Nuclear weapons modernization: From China’s decision to build the bomb in the mid-1950s, nuclear weapons have always been seen as a critical trump card to make up for the country’s comparatively poor conventional capabilities and prevent what China terms “nuclear blackmail.” The situation is no less true today, and China will devote considerable resources to assuring the viability of its nuclear deterrent.

After more than 35 years as a nuclear weapons power, China is now in the early stages of deploying a second-generation nuclear force that over the next 10 to 15 years will present the United States with an entirely new strategic situation. Having sensed the vulnerability of its strategic forces for a decade or more, especially with regard to its intercontinental ballistic missiles (ICBM), China’s ongoing nuclear weapons modernization will build toward a far more qualitatively and quantitatively capable deterrent. China will deploy an all-mobile, solid-fuel missile force, build a larger number of strategic missiles, and these systems could be armed with multiple warheads. Drawing from work I conducted for the National Intelligence Council with a colleague from the RAND Corporation, Dr. James Mulvenon, I would argue that this more modern arsenal will aim for a credible, minimal deterrent vis-à-vis the United States, and a more forward-leaning, counterforce, warfighting posture of “limited deterrence” for its theater systems.

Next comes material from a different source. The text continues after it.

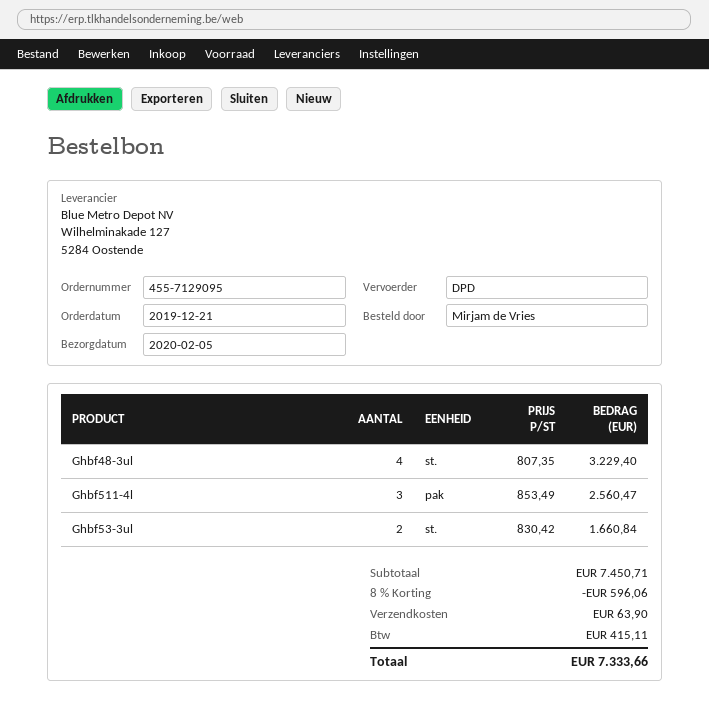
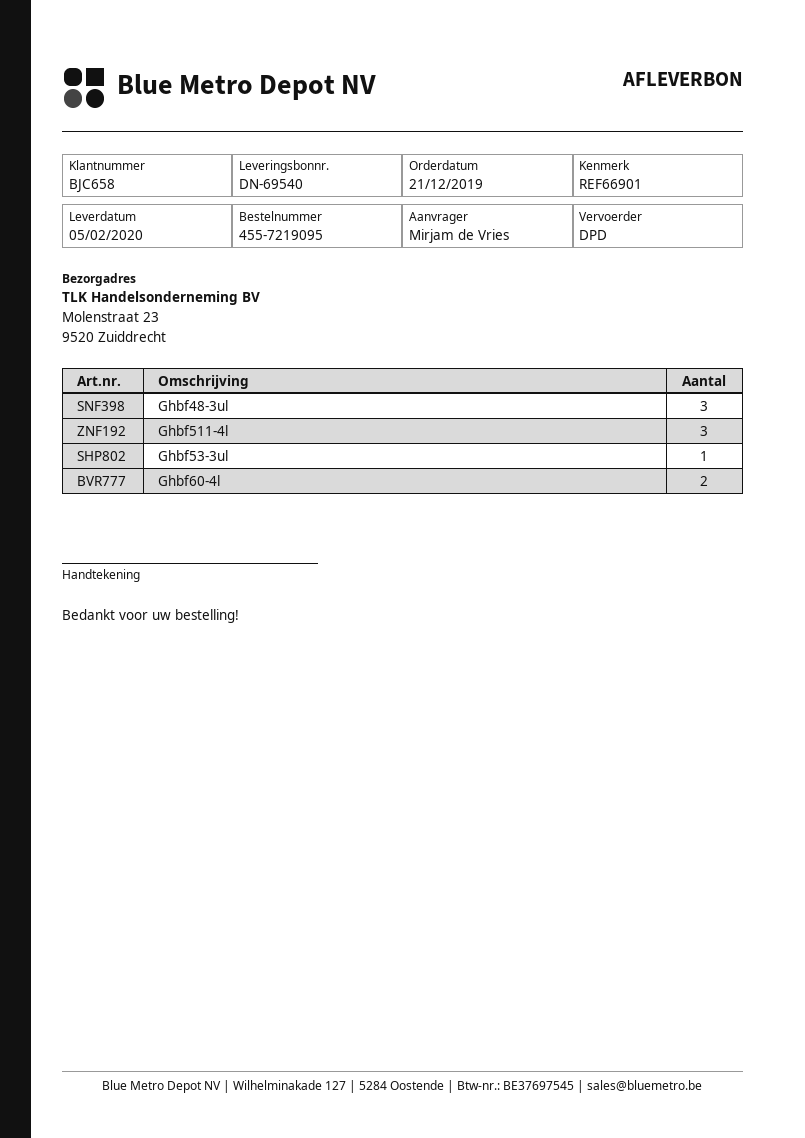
order number: 455-7129095 -> 455-7219095
Ghbf48-3ul: 4 -> 3
Ghbf53-3ul: 2 -> 1
Ghbf60-4l: none -> 2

As we move forward with our national missile defense (NMD) plans, we need to more fully integrate this new reality into our thinking. The current debate on these questions either a form of NMD or stable relations with China—strikes me as wrongheaded. Rather, our aim should be to achieve both. In any event, we have not taken into adequate account the range of negative steps China may take in response to our NMD plans—from accelerated strategic modernization, to driving a wedge into our alliance relationships, to proliferation of countermeasures. We need to be better prepared to avert or shape such negative responses in ways that favor U.S. interests.